J’ai grandi, seul, dans un pré bouleversé et pelleversé, un chantier sans pitié aux odeurs de mortier qui empilait des moitiés de quartiers non loin d’un nœud autoroutier. Je pouvais encore y retrouver le soleil de ces étés qui, fossoyeur des crimes de l’hiver, enterre les incertitudes du printemps jusqu’à ce qu’un panneau proclamant « Place de la République », au-dessus d’une fontaine édulcorée aux eaux chlorées, ne me donne la réplique dans un muet face-à-face. N’ayant que l’eau du caniveau, sinistre ruisseau, pour se mirer, mon armure de ramures n’est plus bercée que par le chant des grillons, encagés volontaires du métro. L’automne venu, quand s’étiolent les pétioles, impudique je m’effeuille et c’est sur un terreau de bitume qui fume que mes feuilles gisent à leur guise : point d’oraison pour les frondaisons.
Oui, même nu, je reste de bois bien que je sois devenu le pagne de verdure qui cache un réverbère érectile aux façades sans style, au béton hostile.
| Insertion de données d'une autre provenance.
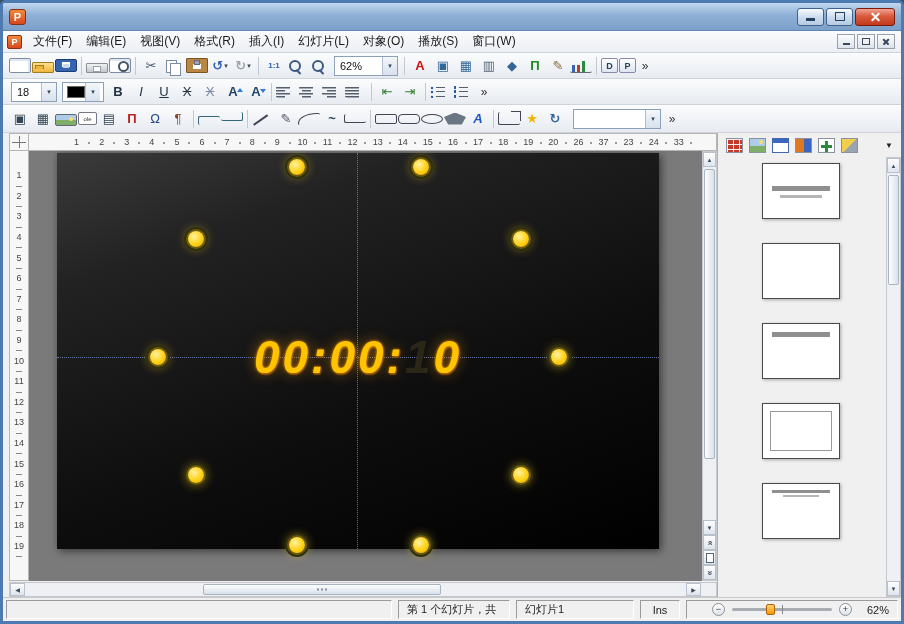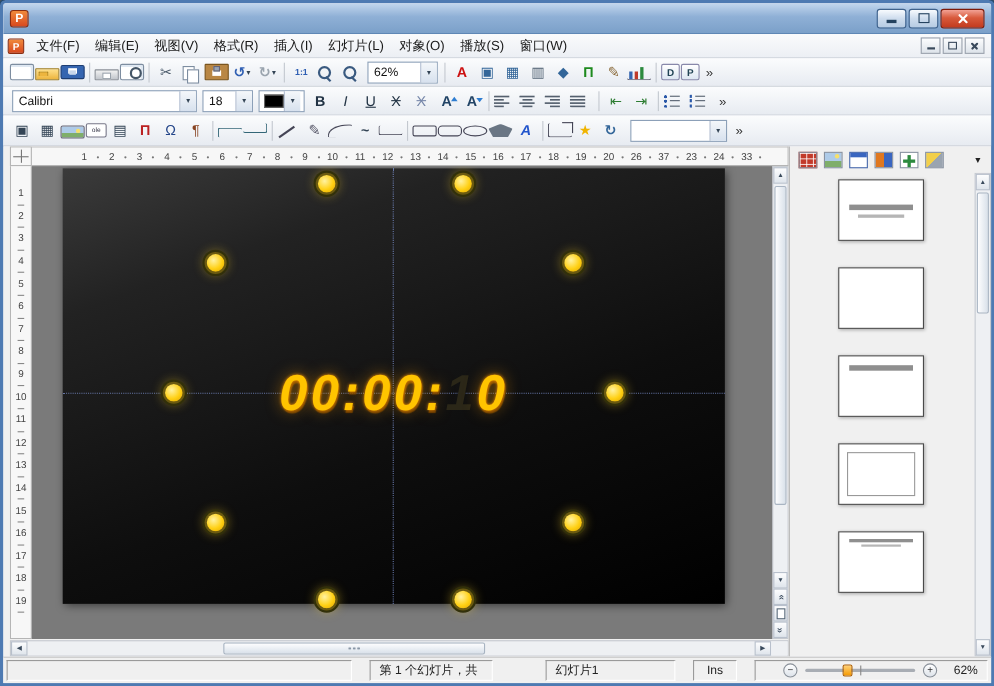--- a/index.html
+++ b/index.html
@@ -253,12 +253,6 @@
   </div>
 
   <div class="toolbar">
-    <span class="combo font-combo">
-      <span class="combo-text">Calibri</span>
-      <span class="combo-arrow">
-          <span>▾</span>
-        </span>
-    </span>
     <span class="combo size-combo">
       <span class="combo-text">18</span>
       <span class="combo-arrow">

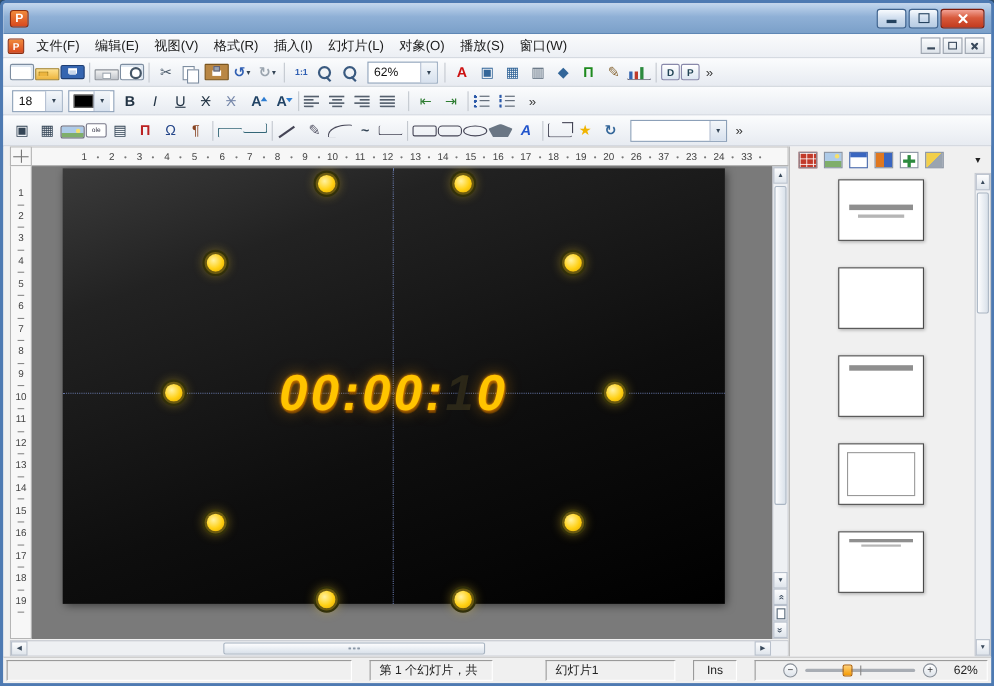--- a/index.html
+++ b/index.html
@@ -151,7 +151,7 @@
 .panel-scroll{position:absolute;right:0;top:0;bottom:0;width:15px;display:flex;flex-direction:column;background:#eef0f3;border:1px solid #c5c9cf;}
 .panel-footer{flex:0 0 22px;height:22px;border-top:1px solid #c0c0c0;font-size:11px;color:#111;display:flex;align-items:center;padding:0 8px;background:#f0f0f0;}
 
-.statusbar{flex:0 0 24px;height:24px;display:flex;align-items:stretch;background:#f0f0f0;border-top:1px solid #c8c8c8;padding:2px 3px;gap:16px;}
+.statusbar{flex:0 0 24px;height:24px;display:flex;align-items:stretch;background:#f0f0f0;border-top:1px solid #c8c8c8;padding:2px 3px;gap:6px;}
 .scell{border:1px solid;border-color:#9a9a9a #fff #fff #9a9a9a;background:#f0f0f0;font-size:11px;color:#222;display:flex;align-items:center;padding:0 8px;white-space:nowrap;}
 .scell.spacer{flex:1;}
 .scell.w1{width:112px;} .scell.w2{width:118px;margin-left:32px;} .scell.ins{width:40px;justify-content:center;}

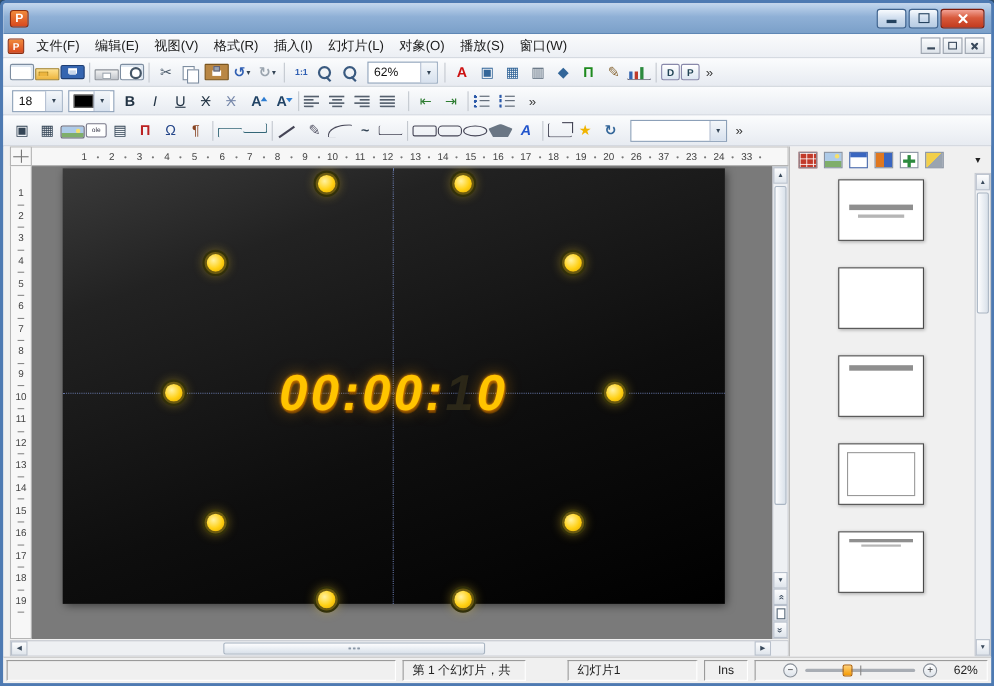--- a/index.html
+++ b/index.html
@@ -154,7 +154,7 @@
 .statusbar{flex:0 0 24px;height:24px;display:flex;align-items:stretch;background:#f0f0f0;border-top:1px solid #c8c8c8;padding:2px 3px;gap:6px;}
 .scell{border:1px solid;border-color:#9a9a9a #fff #fff #9a9a9a;background:#f0f0f0;font-size:11px;color:#222;display:flex;align-items:center;padding:0 8px;white-space:nowrap;}
 .scell.spacer{flex:1;}
-.scell.w1{width:112px;} .scell.w2{width:118px;margin-left:32px;} .scell.ins{width:40px;justify-content:center;}
+.scell.w1{width:112px;} .scell.w2{width:118px;} .scell.ins{width:40px;justify-content:center;}
 .scell.zoomcell{width:212px;gap:7px;justify-content:flex-end;}
 .zbtn{width:13px;height:13px;border:1px solid #8a919a;border-radius:50%;background:linear-gradient(#fff,#dde3ea);display:flex;align-items:center;justify-content:center;font-size:9px;color:#333;line-height:1;}
 .ztrack{width:100px;height:3px;background:#a8adb4;border-radius:2px;position:relative;}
Ceux qui serrent les lèvres et ceux qui claquent des dents, flâneurs en flanelle ou passants pressés, quoique profitant des prévenances de mon feuillage, me voient sans me regarder, sauf les chiens qui arrosent négligemment mes racines chaussées de grilles et les pochtrons qui s’appuient machinalement à mon tronc corseté de barres. Mon écorce écorchée, balafrée d’entailles qui me faillent, de fissures, de blessures, est scarifiée d’amours immortelles qui n’ont pas passé la saison, porte la cicatrice d’insultes qui ne m’étaient pas destinées. Résigné comme un résineux, assourdi de sons et assailli de coups de klaxons, élagué sans douceur, ébranché dans la douleur, je reste droit sans faillir, figé jusque dans mes branches, feuillée amarrée et ramée arrimée, cerné de moineaux fadasses, visité par des pigeons sans audace, oiseaux citadins, anonymes et anodins.
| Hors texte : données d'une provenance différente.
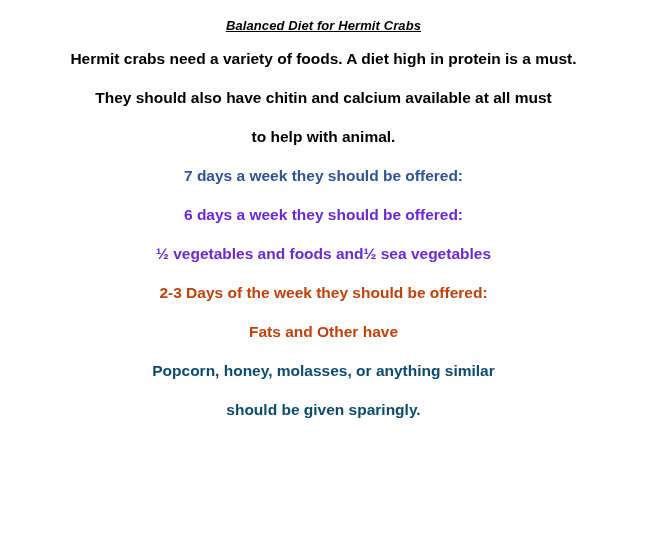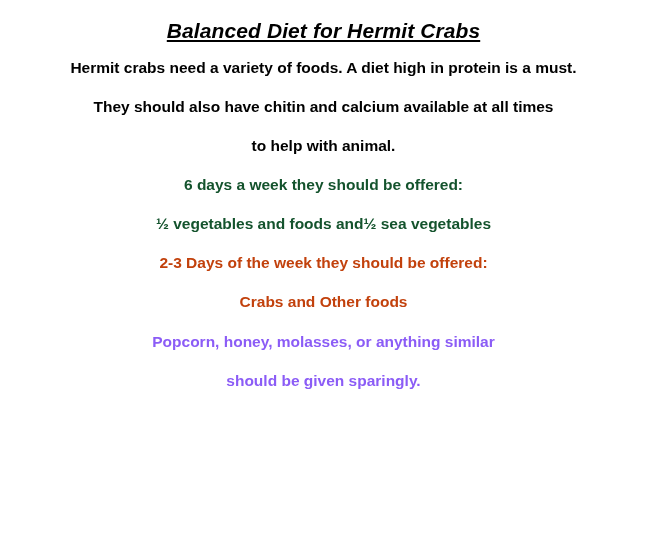--- a/index.html
+++ b/index.html
@@ -24,7 +24,7 @@
     font-weight: bold;
     font-style: italic;
     text-decoration: underline;
-    font-size: 21px;
+    font-size: 13px;
     color: #000000;
     letter-spacing: 0.1px;
     margin: 0 0 16px 0;

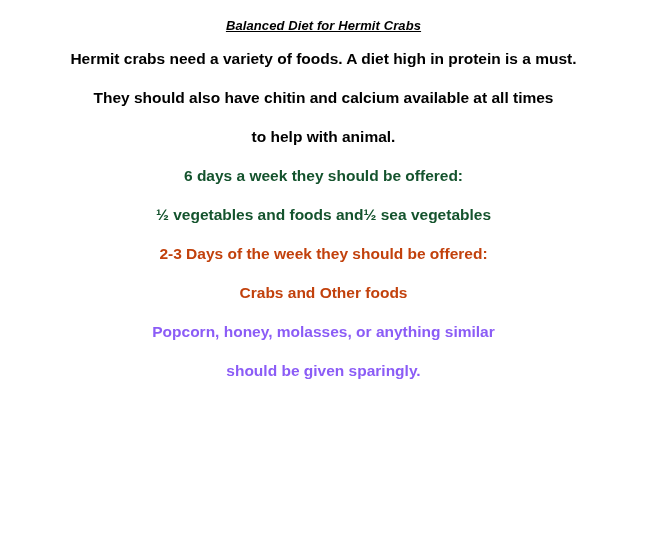--- a/index.html
+++ b/index.html
@@ -65,7 +65,7 @@
 
   <div class="intro">
     <p class="line">Hermit crabs need a variety of foods. A diet high in protein is a must.</p>
-    <p class="line">They should also have chitin and calcium available at all times</p>
+    <p class="line">They should also have chitin and calcium available at all must</p>
     <p class="line">to help with animal.</p>
   </div>
 

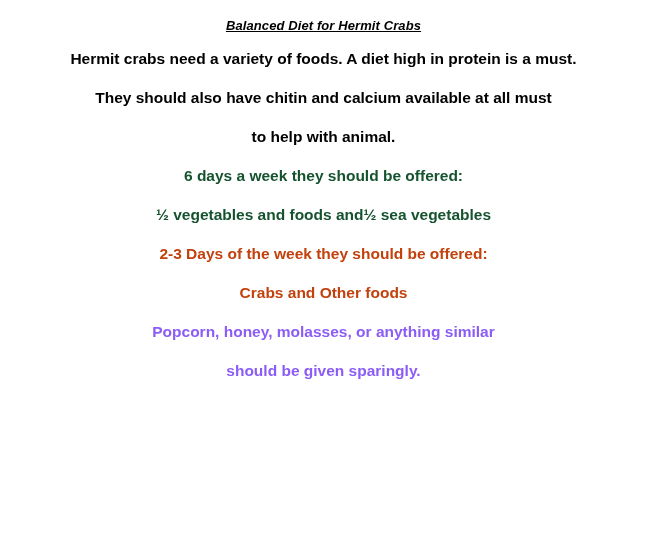--- a/index.html
+++ b/index.html
@@ -70,6 +70,7 @@
   </div>
 
   <div class="block c-blue">
+    <p class="line">7 days a week they should be offered:</p>
   </div>
 
   <div class="block c-red">

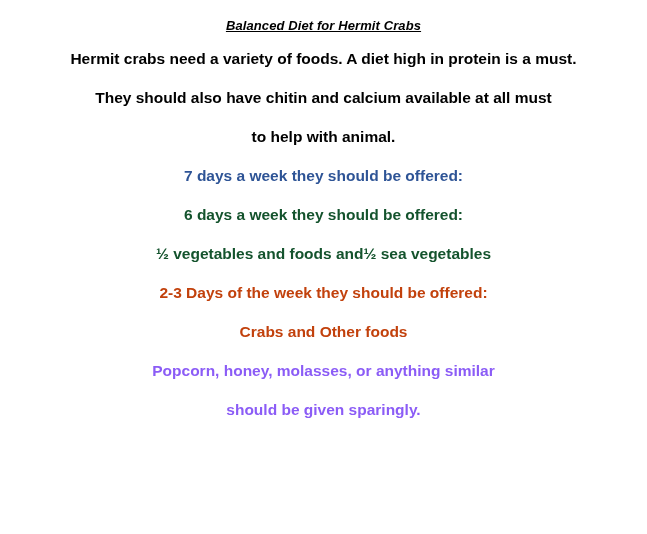--- a/index.html
+++ b/index.html
@@ -52,7 +52,7 @@
     margin-top: 22px;
   }
   .c-blue { color: #2e5496; }
-  .c-red { color: #14532d; }
+  .c-red { color: #6d28d9; }
   .c-orange { color: #c2410c; }
   .c-purple { color: #8b5cf6; }
 </style>

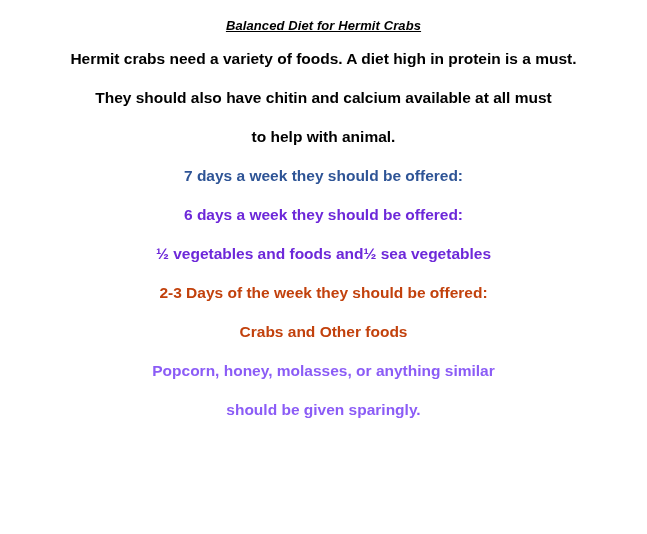--- a/index.html
+++ b/index.html
@@ -80,7 +80,7 @@
 
   <div class="block c-orange">
     <p class="line">2-3 Days of the week they should be offered:</p>
-    <p class="line">Crabs and Other foods</p>
+    <p class="line">Fats and Other have</p>
   </div>
 
   <div class="block c-purple">

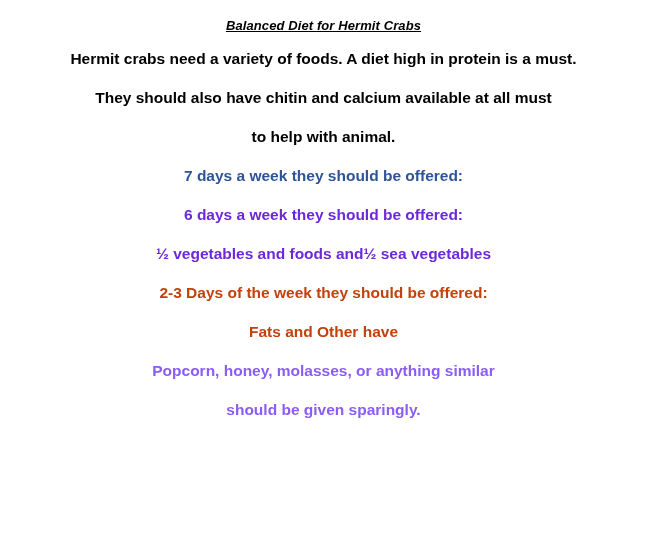--- a/index.html
+++ b/index.html
@@ -54,7 +54,7 @@
   .c-blue { color: #2e5496; }
   .c-red { color: #6d28d9; }
   .c-orange { color: #c2410c; }
-  .c-purple { color: #8b5cf6; }
+  .c-purple { color: #0c4a6e; }
 </style>
 </head>
 <body>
Avant d’être dur de la feuille ou de devenir aussi creux qu’eux, j’aimerais réentendre le crissement des criquets, sentir que la feuille d’un confrère, même un greffé griffé par les greffiers, me frôle : j’aimerais retrouver mes racines, quitter ce quartier abhorré pour un sentier arboré, aux bosquets embusqués, un bois dormant plein de gourmands, et trouver du repos dans des ténèbres funèbres, moi l’altier trop entier qu’on ensoleille dès que le crépuscule bascule et qui résiste au flot des fumées qui s’échappe par les pores de la cité, ces brouillards âcres qui déciment ma cime embrumée.